Your objective>
Your answer should be every line with the word "contributions", copied from the data below.

Source records>
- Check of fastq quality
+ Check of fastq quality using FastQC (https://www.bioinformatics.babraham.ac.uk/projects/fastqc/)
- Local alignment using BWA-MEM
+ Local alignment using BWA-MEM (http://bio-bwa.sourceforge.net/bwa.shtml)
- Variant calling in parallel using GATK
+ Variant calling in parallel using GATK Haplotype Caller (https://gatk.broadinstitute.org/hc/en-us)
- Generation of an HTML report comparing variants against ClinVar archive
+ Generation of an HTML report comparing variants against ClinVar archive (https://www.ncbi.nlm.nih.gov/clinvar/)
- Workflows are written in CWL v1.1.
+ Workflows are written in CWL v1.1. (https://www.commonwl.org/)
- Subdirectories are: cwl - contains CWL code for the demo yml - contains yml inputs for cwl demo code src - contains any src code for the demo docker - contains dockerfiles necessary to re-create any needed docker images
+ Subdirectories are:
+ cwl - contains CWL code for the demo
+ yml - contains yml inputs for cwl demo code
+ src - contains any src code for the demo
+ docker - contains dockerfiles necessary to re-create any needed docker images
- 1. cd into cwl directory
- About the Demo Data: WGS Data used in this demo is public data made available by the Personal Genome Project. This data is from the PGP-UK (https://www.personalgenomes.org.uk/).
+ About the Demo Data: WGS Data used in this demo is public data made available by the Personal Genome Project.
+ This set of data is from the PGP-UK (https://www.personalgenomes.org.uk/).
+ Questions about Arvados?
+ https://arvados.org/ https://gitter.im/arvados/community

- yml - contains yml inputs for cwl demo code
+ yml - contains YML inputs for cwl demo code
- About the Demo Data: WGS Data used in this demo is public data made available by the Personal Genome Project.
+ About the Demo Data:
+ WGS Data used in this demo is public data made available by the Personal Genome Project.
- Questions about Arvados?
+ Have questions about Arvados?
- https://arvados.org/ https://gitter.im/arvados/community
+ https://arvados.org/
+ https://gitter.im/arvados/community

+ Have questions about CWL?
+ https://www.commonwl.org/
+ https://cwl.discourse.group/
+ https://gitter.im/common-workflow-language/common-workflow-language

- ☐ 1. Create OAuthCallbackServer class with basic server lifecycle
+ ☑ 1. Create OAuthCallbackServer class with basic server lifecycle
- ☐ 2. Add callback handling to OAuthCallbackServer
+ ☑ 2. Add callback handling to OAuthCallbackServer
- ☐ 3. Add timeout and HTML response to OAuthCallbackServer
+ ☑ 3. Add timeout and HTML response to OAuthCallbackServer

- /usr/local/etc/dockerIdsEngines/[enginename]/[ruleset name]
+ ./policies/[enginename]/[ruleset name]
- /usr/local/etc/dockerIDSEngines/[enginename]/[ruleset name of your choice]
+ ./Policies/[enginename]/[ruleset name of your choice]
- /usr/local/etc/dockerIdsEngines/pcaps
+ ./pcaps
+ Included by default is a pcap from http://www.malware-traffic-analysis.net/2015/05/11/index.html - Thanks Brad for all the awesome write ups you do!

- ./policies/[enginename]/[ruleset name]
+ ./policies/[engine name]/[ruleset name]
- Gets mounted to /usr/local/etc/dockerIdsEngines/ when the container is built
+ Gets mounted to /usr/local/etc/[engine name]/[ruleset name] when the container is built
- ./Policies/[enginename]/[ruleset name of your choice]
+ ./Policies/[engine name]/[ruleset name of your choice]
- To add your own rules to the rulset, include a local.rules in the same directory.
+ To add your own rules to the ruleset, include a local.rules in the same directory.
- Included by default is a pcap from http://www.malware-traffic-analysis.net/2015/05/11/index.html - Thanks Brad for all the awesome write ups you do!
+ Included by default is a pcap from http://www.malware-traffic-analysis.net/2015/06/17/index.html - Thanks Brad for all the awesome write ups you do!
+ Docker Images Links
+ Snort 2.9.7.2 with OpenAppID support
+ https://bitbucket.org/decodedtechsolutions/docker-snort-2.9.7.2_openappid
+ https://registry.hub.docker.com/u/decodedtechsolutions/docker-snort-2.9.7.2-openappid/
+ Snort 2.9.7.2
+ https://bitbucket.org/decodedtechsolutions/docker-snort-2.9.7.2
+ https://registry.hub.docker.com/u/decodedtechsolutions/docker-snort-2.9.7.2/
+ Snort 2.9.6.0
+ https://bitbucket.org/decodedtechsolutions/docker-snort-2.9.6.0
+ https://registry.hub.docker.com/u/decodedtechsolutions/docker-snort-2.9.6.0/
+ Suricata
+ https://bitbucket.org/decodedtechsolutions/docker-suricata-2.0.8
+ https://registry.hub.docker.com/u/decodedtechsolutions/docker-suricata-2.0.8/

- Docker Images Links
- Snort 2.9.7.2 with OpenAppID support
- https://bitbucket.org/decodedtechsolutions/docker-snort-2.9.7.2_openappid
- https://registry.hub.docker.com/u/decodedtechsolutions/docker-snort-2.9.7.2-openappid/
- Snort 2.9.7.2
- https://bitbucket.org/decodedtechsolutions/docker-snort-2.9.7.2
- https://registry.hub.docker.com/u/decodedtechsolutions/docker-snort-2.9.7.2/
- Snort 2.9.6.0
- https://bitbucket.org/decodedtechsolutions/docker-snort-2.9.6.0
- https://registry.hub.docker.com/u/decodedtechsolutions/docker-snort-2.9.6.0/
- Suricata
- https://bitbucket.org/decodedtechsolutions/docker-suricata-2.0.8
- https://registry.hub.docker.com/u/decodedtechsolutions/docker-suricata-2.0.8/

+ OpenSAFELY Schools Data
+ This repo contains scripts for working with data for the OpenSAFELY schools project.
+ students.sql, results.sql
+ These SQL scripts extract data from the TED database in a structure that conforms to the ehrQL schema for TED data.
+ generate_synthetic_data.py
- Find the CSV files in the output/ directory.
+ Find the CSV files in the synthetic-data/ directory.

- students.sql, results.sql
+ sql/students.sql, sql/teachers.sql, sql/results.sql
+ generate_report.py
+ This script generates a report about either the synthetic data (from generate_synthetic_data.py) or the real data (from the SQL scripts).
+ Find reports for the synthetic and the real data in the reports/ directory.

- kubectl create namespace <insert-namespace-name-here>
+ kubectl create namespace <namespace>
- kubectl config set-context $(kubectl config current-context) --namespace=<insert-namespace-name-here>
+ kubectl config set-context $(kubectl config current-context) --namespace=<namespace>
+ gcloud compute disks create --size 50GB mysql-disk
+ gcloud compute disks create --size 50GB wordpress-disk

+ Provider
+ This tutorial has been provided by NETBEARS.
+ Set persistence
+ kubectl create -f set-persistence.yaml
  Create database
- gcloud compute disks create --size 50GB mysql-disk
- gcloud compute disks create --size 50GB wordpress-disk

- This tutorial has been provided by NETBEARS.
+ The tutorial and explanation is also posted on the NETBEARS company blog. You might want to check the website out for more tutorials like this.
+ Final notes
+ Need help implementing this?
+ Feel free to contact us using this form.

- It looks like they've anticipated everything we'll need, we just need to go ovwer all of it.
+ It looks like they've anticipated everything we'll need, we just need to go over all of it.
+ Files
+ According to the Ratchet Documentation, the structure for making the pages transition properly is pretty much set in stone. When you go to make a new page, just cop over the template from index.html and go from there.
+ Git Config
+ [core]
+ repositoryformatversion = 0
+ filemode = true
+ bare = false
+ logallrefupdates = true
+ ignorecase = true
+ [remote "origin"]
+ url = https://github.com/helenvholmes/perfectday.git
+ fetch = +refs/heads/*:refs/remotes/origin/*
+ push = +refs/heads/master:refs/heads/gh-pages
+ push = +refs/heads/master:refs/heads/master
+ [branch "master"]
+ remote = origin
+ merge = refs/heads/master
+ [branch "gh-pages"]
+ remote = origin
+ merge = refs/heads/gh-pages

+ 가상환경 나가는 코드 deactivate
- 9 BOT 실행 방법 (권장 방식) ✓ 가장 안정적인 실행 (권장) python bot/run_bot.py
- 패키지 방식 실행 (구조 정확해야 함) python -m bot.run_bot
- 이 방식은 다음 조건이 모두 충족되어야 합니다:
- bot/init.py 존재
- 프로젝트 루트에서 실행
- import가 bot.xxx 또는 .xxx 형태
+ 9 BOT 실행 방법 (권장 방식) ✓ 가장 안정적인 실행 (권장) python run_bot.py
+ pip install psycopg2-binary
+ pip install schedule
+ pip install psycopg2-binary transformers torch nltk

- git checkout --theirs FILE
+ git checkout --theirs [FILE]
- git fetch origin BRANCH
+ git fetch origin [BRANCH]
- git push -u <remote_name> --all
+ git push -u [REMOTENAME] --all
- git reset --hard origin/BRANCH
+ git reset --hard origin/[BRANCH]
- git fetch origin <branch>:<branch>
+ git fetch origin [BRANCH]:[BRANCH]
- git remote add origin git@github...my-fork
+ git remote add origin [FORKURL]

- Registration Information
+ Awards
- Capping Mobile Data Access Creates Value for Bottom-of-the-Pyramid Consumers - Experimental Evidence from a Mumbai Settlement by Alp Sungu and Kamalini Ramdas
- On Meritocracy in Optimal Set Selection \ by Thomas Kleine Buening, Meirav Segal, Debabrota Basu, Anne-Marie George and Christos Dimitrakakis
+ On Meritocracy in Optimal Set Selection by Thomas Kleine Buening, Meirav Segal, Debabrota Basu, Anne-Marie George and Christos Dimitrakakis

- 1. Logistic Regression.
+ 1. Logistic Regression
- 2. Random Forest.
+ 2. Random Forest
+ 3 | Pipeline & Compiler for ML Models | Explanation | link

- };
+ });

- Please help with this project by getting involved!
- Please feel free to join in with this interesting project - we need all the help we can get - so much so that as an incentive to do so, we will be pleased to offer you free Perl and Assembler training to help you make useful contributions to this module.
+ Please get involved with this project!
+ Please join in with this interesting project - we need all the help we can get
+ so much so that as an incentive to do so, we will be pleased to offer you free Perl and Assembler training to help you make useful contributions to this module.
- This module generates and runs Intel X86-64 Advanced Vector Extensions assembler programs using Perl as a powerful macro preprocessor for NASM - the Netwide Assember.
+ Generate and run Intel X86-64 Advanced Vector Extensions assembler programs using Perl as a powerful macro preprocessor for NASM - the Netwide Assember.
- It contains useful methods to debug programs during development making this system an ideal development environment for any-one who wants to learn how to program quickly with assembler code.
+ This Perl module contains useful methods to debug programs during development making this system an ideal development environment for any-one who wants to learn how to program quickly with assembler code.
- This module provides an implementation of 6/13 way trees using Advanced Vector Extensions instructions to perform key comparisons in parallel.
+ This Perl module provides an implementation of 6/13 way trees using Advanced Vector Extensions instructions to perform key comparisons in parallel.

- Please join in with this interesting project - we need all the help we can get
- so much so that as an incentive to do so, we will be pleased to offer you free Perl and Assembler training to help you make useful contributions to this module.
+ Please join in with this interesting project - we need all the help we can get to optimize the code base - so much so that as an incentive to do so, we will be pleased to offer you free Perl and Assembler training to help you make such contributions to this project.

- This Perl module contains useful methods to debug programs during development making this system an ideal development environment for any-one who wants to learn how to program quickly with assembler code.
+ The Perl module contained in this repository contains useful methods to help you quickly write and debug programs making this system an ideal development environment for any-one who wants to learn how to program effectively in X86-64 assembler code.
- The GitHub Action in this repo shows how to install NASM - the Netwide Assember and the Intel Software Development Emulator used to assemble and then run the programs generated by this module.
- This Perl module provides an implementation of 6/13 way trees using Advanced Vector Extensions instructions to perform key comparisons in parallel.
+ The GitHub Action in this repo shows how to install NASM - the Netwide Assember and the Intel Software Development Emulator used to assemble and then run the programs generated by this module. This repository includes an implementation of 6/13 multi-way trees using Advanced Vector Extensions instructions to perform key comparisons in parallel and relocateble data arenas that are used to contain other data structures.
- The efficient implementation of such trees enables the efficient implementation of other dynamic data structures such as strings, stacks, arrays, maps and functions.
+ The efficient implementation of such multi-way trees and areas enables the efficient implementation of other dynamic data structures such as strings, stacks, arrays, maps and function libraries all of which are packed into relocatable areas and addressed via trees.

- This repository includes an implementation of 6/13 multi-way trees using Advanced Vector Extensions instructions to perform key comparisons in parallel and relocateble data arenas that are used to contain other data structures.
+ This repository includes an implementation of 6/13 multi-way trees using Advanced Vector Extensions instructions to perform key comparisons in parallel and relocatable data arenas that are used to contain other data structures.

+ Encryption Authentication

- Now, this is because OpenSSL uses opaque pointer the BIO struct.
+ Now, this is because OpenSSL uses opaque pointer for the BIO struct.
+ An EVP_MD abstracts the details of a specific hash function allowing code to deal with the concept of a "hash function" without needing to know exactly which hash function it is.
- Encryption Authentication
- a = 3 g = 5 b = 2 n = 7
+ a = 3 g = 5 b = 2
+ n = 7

Output for this task>
- Please feel free to join in with this interesting project - we need all the help we can get - so much so that as an incentive to do so, we will be pleased to offer you free Perl and Assembler training to help you make useful contributions to this module.
+ so much so that as an incentive to do so, we will be pleased to offer you free Perl and Assembler training to help you make useful contributions to this module.
- so much so that as an incentive to do so, we will be pleased to offer you free Perl and Assembler training to help you make useful contributions to this module.
+ Please join in with this interesting project - we need all the help we can get to optimize the code base - so much so that as an incentive to do so, we will be pleased to offer you free Perl and Assembler training to help you make such contributions to this project.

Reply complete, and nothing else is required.